International career
Chukwuemeka is eligible to play for the national teams of Austria, England, Nigeria. After making two appearances for England U17 national team, on 29 March 2021, he made his debut for the England U18 squad in 2–0 victory over Wales.

On 2 September 2021, Chukwuemeka made his debut for the England U19s during a 2–0 victory over Italy U19s at St. George's Park, he also captained the side. On 10 November 2021, he scored his first englandU19 goal, in a 4–0 victory over Andorra U19 in a 2022 UEFA European Under-19 Championship qualification match.
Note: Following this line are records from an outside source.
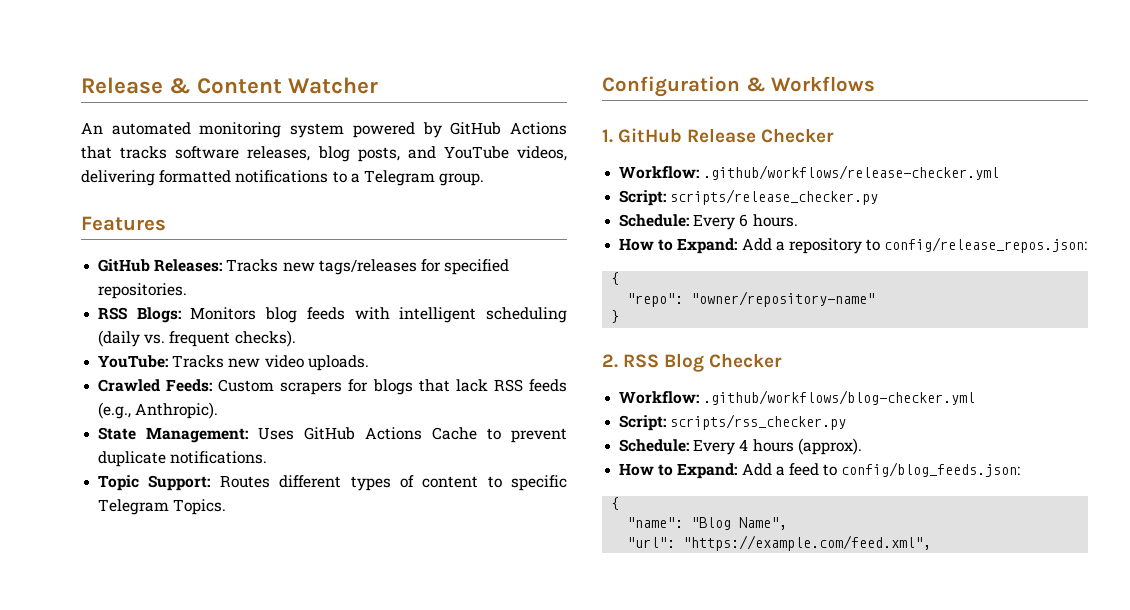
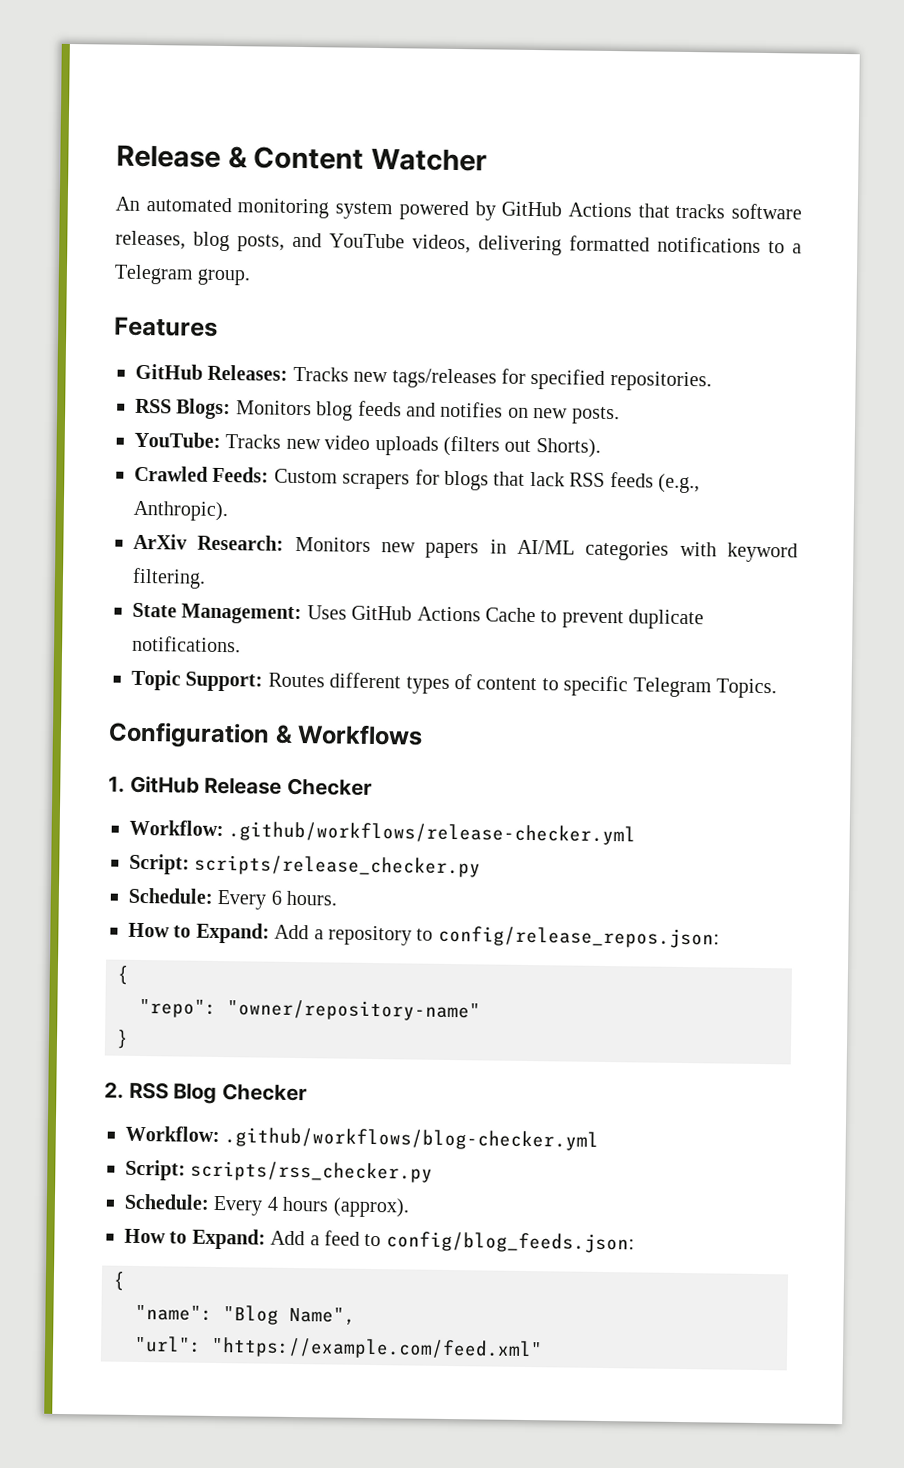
- RSS Blogs: Monitors blog feeds with intelligent scheduling (daily vs. frequent checks).
+ RSS Blogs: Monitors blog feeds and notifies on new posts.
- YouTube: Tracks new video uploads.
+ YouTube: Tracks new video uploads (filters out Shorts).
+ ArXiv Research: Monitors new papers in AI/ML categories with keyword filtering.
- "url": "https://example.com/feed.xml",
+ "url": "https://example.com/feed.xml"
On 17 June 2022, Chukwuemeka was named in the England squad for the 2022 UEFA European Under-19 Championship finals. Chukwuemeka featured in every game of their tournament, scoring in group stage victories against Austria and Serbia. On 1 July 2022, he scored the second goal in England's 3–1 extra time victory over Israel in the final.
 His performances during the competition led to his inclusion in the UEFA team of the tournament.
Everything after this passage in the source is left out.